**Exercise details**
Reproduce the entire listing exactly as written, apart from its pictures.

****************

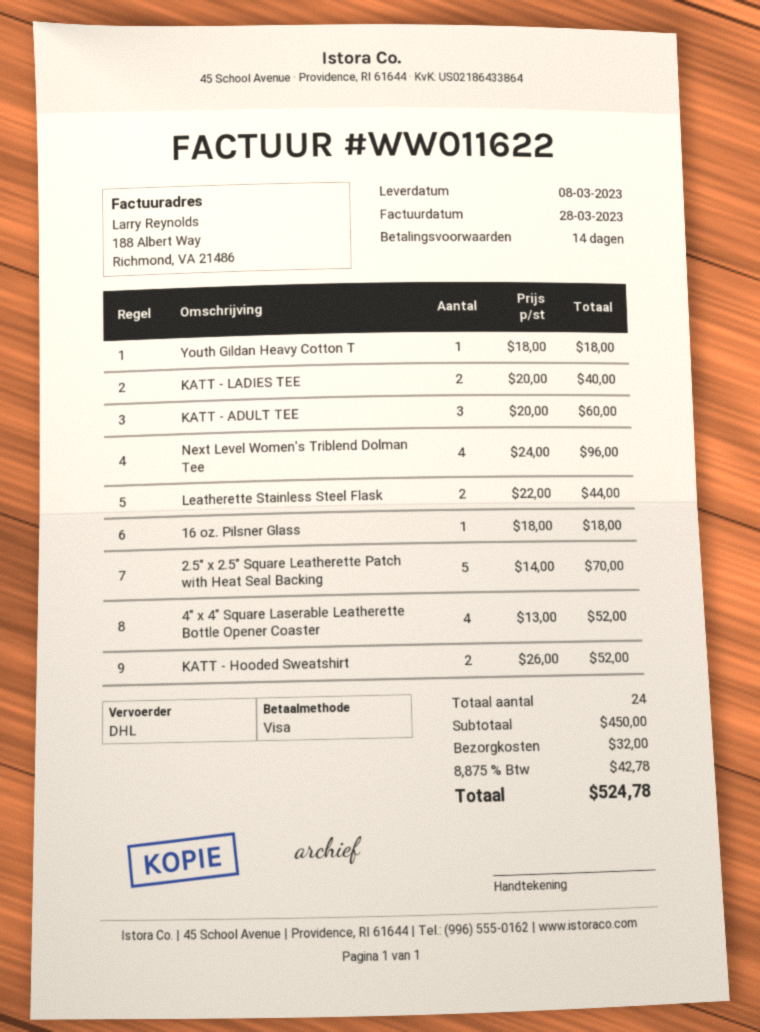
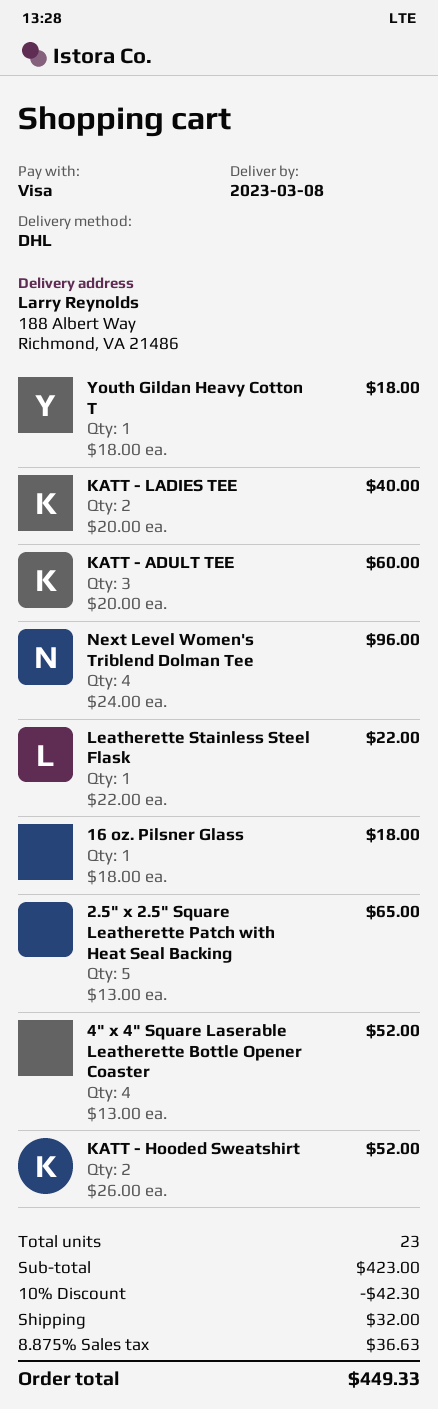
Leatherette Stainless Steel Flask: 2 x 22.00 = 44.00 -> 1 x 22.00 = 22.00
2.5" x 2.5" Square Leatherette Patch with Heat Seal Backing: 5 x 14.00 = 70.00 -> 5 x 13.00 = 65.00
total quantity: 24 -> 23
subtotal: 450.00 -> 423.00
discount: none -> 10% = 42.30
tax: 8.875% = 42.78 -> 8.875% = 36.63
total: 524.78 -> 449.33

****************

**Written reply**
Leatherette Stainless Steel Flask: 2 x 22.00 = 44.00 -> 1 x 22.00 = 22.00
2.5" x 2.5" Square Leatherette Patch with Heat Seal Backing: 5 x 14.00 = 70.00 -> 5 x 13.00 = 65.00
total quantity: 24 -> 23
subtotal: 450.00 -> 423.00
discount: none -> 10% = 42.30
tax: 8.875% = 42.78 -> 8.875% = 36.63
total: 524.78 -> 449.33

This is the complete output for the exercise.